Mayor, City Council should vote “no” on Crosscreek Center development

Thursday, February 14, 2008 | 10:00 a.m. CST

Open letter to the mayor and City Council regarding Crosscreek Center development (B16-08)

At the Feb. 4 City Council meeting, after five hours of testimony by concerned residents in the area of Crosscreek Center development, by other concerned citizens of Columbia and by developers, this rezoning and development proposal at Stadium Boulevard & U.S. 63 was tabled until the Monday, March 3 council meeting. This proposal, B16-08, which includes a vehicle dealership, is opposed by the neighborhood associations in the Crosscreek vicinity and was voted against by the city Planning & Zoning Committee. The outcome of B16-08 will be, I believe, a turning point in our city’s history for two reasons.

The first reason relates to the proposal itself. A vehicle dealership is proposed in the wrong place. And also, the entire project, involving 13 developed lots, actually 10 in the current application, on 74.4 acres (There are some nuances here, but basically the ratio is 13 sites/74.4 acres), is wasteful land use.

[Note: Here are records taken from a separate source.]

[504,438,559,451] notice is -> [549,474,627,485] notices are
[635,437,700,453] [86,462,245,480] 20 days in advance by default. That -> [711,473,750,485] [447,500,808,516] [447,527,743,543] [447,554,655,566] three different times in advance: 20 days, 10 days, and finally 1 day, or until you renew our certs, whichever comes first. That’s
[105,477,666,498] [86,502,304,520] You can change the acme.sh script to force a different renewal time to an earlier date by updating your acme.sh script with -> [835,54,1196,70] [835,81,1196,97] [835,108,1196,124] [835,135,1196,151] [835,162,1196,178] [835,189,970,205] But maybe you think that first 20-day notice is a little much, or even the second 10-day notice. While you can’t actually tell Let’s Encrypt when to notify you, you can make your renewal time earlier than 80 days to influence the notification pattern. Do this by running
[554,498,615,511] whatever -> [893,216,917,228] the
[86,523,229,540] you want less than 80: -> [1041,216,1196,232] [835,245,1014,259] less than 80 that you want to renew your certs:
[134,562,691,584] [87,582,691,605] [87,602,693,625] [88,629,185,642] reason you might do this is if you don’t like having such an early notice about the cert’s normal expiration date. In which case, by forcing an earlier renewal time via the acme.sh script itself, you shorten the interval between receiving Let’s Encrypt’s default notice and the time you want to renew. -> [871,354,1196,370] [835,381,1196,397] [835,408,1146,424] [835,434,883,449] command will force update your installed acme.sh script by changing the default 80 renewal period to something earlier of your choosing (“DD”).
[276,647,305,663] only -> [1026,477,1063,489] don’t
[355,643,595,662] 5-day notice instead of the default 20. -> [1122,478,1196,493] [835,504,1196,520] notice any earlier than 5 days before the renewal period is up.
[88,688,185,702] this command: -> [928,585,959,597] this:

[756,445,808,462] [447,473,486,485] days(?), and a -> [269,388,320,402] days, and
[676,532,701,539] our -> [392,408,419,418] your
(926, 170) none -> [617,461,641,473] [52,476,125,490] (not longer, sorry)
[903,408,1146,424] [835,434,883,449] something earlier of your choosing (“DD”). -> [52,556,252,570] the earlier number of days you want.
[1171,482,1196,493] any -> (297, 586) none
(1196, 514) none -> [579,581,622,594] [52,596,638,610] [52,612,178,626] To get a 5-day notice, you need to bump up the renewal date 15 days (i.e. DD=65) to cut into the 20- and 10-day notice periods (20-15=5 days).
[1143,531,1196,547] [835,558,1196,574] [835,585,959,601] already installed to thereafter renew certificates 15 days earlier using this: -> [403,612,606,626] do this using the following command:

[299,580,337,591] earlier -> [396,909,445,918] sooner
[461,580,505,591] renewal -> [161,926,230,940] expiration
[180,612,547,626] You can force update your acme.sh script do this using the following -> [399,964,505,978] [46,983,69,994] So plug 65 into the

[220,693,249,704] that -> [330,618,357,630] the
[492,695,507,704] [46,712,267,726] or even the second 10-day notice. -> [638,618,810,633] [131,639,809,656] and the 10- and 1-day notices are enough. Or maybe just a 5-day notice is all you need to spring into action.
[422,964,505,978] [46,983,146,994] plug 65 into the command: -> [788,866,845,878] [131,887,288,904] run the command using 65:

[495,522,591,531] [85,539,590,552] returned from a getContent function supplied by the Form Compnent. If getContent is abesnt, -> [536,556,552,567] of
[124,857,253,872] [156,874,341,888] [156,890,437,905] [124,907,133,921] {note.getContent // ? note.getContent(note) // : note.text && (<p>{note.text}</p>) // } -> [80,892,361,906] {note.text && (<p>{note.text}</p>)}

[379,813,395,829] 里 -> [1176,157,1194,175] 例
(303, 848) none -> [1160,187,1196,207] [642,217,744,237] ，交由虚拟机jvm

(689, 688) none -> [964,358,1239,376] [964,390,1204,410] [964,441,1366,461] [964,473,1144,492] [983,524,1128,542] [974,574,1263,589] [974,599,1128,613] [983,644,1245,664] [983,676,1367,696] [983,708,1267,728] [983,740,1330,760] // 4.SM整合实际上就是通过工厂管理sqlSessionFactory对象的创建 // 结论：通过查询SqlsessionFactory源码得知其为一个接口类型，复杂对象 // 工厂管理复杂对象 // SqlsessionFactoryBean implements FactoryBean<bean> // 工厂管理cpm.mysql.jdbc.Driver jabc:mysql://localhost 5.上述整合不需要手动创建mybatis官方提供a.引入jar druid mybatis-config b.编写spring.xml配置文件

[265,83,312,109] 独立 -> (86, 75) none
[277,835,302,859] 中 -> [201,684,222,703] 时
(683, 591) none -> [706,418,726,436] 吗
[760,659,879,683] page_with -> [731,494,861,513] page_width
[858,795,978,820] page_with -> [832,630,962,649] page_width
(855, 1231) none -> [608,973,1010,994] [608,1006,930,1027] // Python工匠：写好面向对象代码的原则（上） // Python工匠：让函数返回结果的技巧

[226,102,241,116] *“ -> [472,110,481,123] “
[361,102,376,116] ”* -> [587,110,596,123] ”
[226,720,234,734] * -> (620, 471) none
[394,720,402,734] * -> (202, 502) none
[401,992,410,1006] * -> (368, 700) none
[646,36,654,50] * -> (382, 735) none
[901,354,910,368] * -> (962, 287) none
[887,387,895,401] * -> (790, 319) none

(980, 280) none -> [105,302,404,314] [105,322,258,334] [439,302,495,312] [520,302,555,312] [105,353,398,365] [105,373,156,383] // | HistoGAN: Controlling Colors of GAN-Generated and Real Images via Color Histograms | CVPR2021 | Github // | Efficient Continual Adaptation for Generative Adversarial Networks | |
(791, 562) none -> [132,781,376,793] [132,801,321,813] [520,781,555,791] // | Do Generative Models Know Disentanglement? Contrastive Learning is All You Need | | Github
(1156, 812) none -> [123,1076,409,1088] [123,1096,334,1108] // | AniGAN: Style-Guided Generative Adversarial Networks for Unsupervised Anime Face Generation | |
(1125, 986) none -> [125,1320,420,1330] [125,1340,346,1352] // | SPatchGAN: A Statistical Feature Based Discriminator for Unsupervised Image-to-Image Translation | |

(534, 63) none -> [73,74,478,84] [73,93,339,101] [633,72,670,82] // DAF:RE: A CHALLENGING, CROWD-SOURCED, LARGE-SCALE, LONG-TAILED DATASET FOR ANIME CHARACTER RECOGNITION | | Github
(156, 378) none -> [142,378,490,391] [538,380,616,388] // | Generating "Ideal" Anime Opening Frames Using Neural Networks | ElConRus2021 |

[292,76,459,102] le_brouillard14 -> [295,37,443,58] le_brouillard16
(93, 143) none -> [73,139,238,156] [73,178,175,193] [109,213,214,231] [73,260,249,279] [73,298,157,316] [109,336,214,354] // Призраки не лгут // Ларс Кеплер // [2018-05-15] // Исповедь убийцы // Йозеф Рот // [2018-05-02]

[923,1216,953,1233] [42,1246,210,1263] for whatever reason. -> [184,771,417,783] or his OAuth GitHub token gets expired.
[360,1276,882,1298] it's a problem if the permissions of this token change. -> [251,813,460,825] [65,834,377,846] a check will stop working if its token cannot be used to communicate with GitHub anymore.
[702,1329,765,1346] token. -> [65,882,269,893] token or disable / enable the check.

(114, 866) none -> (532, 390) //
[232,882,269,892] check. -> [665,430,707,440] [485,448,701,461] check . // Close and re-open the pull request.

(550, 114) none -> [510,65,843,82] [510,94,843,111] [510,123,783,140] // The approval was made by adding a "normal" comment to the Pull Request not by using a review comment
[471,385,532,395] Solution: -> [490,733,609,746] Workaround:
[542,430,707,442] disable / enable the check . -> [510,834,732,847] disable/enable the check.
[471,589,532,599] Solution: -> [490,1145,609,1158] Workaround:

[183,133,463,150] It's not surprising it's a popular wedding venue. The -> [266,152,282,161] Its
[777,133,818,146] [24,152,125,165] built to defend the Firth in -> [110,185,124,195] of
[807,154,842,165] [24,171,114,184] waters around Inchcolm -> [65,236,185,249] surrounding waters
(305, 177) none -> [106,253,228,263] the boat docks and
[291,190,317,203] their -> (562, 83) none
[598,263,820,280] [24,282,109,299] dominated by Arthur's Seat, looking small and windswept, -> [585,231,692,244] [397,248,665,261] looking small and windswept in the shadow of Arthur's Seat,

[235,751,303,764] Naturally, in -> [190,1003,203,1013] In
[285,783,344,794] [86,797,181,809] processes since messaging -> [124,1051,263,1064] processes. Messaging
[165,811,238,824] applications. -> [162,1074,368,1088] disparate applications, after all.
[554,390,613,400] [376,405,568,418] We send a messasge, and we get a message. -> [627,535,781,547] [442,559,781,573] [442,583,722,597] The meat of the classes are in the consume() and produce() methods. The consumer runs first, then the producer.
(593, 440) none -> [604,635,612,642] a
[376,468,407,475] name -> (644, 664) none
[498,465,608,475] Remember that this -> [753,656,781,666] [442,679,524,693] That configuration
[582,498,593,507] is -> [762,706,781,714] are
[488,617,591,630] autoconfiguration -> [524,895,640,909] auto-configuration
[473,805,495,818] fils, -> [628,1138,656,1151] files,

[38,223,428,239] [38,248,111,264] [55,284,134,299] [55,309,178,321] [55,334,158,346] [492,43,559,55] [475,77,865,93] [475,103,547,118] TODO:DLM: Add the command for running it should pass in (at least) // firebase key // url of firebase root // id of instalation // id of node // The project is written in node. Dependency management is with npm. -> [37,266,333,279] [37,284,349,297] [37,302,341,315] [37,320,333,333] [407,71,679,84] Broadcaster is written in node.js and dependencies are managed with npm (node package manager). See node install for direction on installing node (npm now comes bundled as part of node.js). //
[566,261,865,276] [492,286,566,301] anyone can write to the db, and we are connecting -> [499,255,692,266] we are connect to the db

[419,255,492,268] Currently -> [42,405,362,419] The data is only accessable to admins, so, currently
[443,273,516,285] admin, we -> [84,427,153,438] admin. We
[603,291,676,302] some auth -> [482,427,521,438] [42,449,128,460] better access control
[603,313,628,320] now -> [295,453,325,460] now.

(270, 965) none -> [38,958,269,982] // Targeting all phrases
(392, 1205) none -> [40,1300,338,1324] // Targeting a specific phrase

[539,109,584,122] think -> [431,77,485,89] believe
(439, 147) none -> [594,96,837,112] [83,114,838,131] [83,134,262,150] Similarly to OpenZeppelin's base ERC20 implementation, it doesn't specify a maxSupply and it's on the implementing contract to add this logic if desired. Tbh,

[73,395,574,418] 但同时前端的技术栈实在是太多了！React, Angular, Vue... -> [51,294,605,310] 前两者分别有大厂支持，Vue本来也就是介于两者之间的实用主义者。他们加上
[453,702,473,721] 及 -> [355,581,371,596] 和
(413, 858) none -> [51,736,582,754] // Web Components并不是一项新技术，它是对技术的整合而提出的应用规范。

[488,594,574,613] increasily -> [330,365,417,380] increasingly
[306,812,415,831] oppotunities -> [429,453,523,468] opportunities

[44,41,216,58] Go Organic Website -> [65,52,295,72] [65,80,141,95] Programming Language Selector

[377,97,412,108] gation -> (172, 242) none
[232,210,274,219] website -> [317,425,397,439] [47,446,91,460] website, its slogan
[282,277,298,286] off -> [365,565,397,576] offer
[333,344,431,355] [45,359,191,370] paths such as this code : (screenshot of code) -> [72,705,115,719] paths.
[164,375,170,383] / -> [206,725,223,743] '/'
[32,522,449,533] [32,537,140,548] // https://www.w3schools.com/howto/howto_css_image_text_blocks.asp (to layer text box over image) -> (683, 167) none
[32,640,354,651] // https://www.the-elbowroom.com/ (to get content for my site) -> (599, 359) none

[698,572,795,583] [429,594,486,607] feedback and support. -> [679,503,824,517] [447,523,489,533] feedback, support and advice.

This development at Stadium/U.S. 63 is seriously flawed in the following ways: It is (1) poorly conceived environmentally and aesthetically, especially the car lot, which is on the site of a major entrance into the city; (2) characterized by a chronically unreliable and shifting pattern of behavior on the developers’ part, including violation of environmental standards and failure to reach a trustworthy, collaborative consensus with residents; and (3) based on an out-of-date model of development, business and land use that falls into the yet-another/same-old category — not the direction our city should be taking to ensure a strong, forward-looking economic future.

Second, this issue tests our city’s commitment to its Visioning process. Visioning, the communitywide discussion, which began in 2006, is the process by which “all citizens will create a shared vision for Columbia’s future over the next five to 15 years, by identifying goals and making plans to reach them.” (see: gocolumbiamo.com/Public_Comm/Visioning/faq.php). This process is about (1) forward-looing, well-informed planning and development; (2) substantive, good-faith dialogue and consensus-building among all partners in our citywide conversation (individual citizens, neighborhood groups, elected officials, city staff, business people and developers); and (3) the fundamental premise and promise of a truly committed effort, on all our parts, to work toward this community’s common good in word and deed.

I urge the council and mayor first to vote no on B16-08 at their next public meeting. Second, I urge them, as our elected officials, to recommit themselves to Visioning for Columbia’s future. And finally, I urge my fellow citizens to join actively in community dialogue to shape Columbia’s future. Let us make our city truly habitable, economically sound and sustainable for all residents; and let us require of our officials their accountability to this public trust.